The new test “global competences” is independent of and runs alongside maths, science and reading as part of the Organisation for Economic Co-operation and Development (OECD)'s influential PISA tests.
According to a report in the BBC, England, the US, Germany, France, Denmark, the Netherlands, Finland and Ireland have decided not to take the global competence test, however these countries will take the other core academic subject tests.
Schools in Scotland, Australia and Canada will take the new test, which is being launched this year.
The Pisa rankings have become important international benchmarks for education systems.
OECD has decided to introduce this kind of test to address the type of skills young people need to navigate a world of "post-truth" and social media "echo chambers".
The main aim of the global competence test is to see how well young people were prepared to work alongside people from different cultures and beliefs.
The test will measure tolerance, cultural awareness and how well teenagers can distinguish between reliable sources of information and fake news.

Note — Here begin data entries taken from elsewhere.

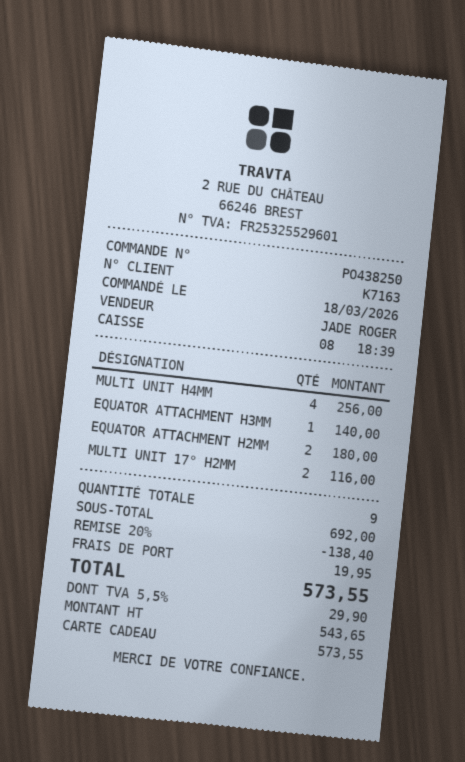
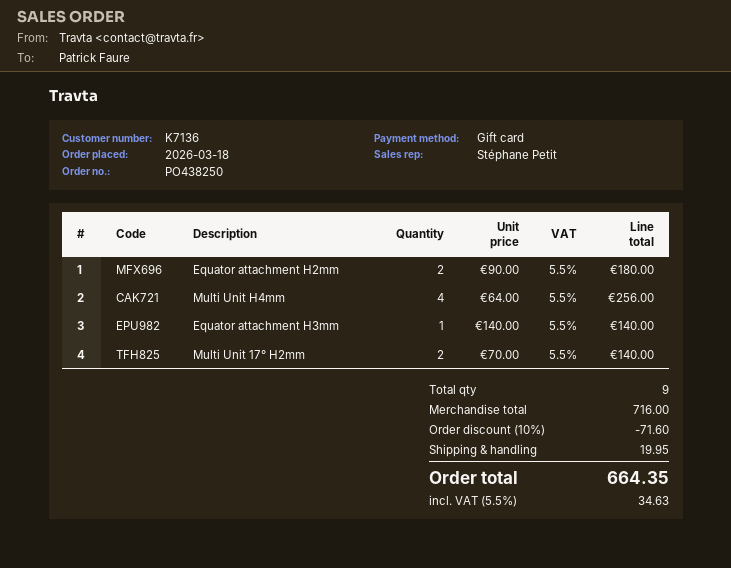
customer number: K7163 -> K7136
sales rep: JADE ROGER -> Stéphane Petit
MULTI UNIT 17° H2MM: 2 for 116.00 -> 2 for 140.00
subtotal: 692.00 -> 716.00
discount: 20% = 138.40 -> 10% = 71.60
tax: 5.5% = 29.90 -> 5.5% = 34.63
total: 573.55 -> 664.35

It will also consider issues like racism, cultural identity and prejudice.
Andreas Schleicher, the OECD's education director, said the success of education systems had to be measured on more than exam results.

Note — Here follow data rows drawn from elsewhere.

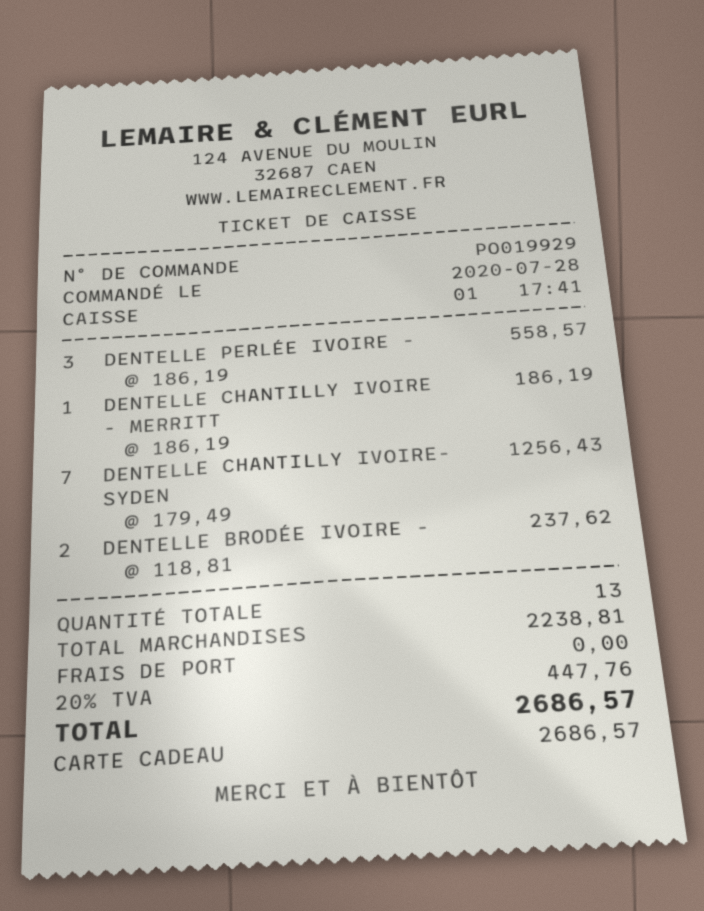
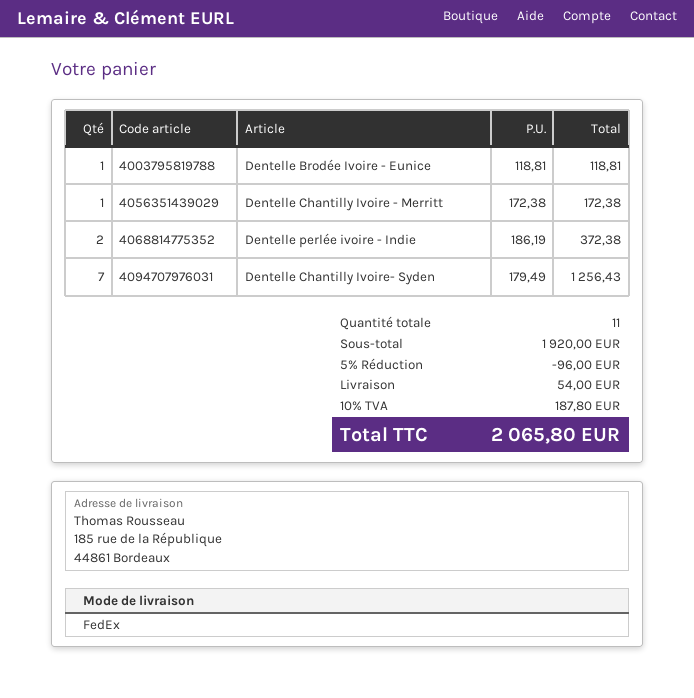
DENTELLE PERLÉE IVOIRE -: 3 x 186.19 = 558.57 -> 2 x 186.19 = 372.38
DENTELLE CHANTILLY IVOIRE - MERRITT: 1 x 186.19 = 186.19 -> 1 x 172.38 = 172.38
DENTELLE BRODÉE IVOIRE -: 2 x 118.81 = 237.62 -> 1 x 118.81 = 118.81
total quantity: 13 -> 11
subtotal: 2238.81 -> 1920.00
discount: none -> 5% = 96.00
shipping: 0.00 -> 54.00
tax: 20% = 447.76 -> 10% = 187.80
total: 2686.57 -> 2065.80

"The aim of Pisa is to confront us with the real world, not the world of words and beautiful theory. The most successful education systems like Canada, were often the most open and diverse.”
The Department for Education said Pisa was valued for the information it provided on schools and that schools would continue to take the other Pisa tests, with the results and rankings to be published next year.
But it said that "like more than half of the 80 countries" taking Pisa tests, it would not place an "additional burden" on schools with the new global competence test.
"All schools are already required to teach pupils to have a mutual respect and tolerance of those of different faiths and beliefs," said a DFE spokeswoman.